Oregon – Portland Metro
Oregon’s Metro government coordinates regional land-use and transportation planning under state law. Its shared authority ensures alignment across jurisdictions while maintaining local autonomy — a model of cooperative, rather than centralized, governance.

Pennsylvania – Ben Franklin Technology Partners
A state-funded network of four regional innovation centers, Ben Franklin Technology Partners supports startups and early-stage companies.
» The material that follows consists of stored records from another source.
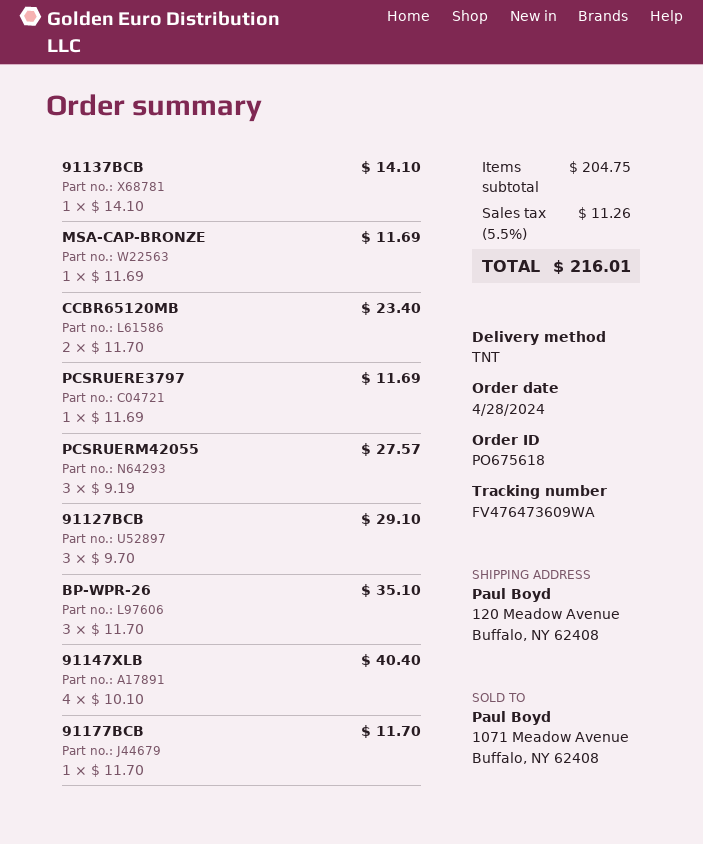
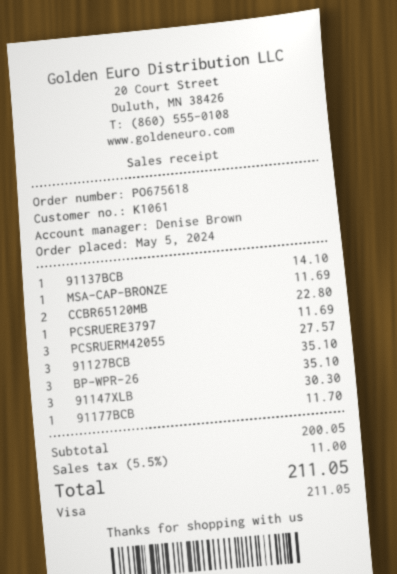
order date: 2024-04-28 -> 2024-05-05
CCBR65120MB: 2 for 23.40 -> 2 for 22.80
91127BCB: 3 for 29.10 -> 3 for 35.10
91147XLB: 4 for 40.40 -> 3 for 30.30
subtotal: 204.75 -> 200.05
tax: 5.5% = 11.26 -> 5.5% = 11.00
total: 216.01 -> 211.05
The program’s consistent funding has generated billions in economic returns, proving the long-term value of state support for regional distinctiveness and investment in innovation.
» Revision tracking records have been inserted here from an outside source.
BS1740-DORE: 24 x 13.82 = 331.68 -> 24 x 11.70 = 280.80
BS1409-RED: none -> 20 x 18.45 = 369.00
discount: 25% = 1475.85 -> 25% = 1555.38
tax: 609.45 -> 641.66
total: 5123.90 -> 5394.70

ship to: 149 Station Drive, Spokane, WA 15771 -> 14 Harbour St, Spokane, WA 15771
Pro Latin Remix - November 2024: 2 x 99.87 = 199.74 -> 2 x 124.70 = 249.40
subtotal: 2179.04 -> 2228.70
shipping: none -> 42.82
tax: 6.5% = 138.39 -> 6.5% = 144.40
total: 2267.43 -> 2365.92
Seven Lessons for California

  1. Unify economic development under one agency.
    A single, durable entity (building on GO-Biz) could align funding across state programs and articulate a clear statewide strategy.
  2. Establish formal state–regional relationships.
    Regional “arms” for state economic development could bridge statewide goals with local implementation and accountability.
  3. Adopt consistent regional boundaries.
    Align regional workforce, education, infrastructure, and economic development activities by using the same set of regional boundaries.
  4. Create regional economic councils with dedicated funding.
    Standing councils or authorities would provide continuity, cross-sector leadership, greater transparency for action, and shared responsibility.
  5. Improve transparency and data sharing.
    Develop a unified, open data platform to track outcomes and inform state–regional coordination.
  6. Provide reliable annual funding.
    Replace one-time grant cycles with multi-year, predictable investments tied to regional plans.
  7. Expand regional financing tools.
    Enable regions to use flexible tools and mechanisms such as tax increment financing (TIF) and pooled revenue tools for strategic investments.

A Call to Build What Lasts

California has the innovation, talent, and resources to lead the nation in creating a durable system of regional economic development. The following white paper provides some lessons from peer states about how to align state and regional priorities, provide consistent funding, and empower regions to become investment ready. By applying some of these lessons, California can ensure that every community contributes to — and benefits from — shared prosperity.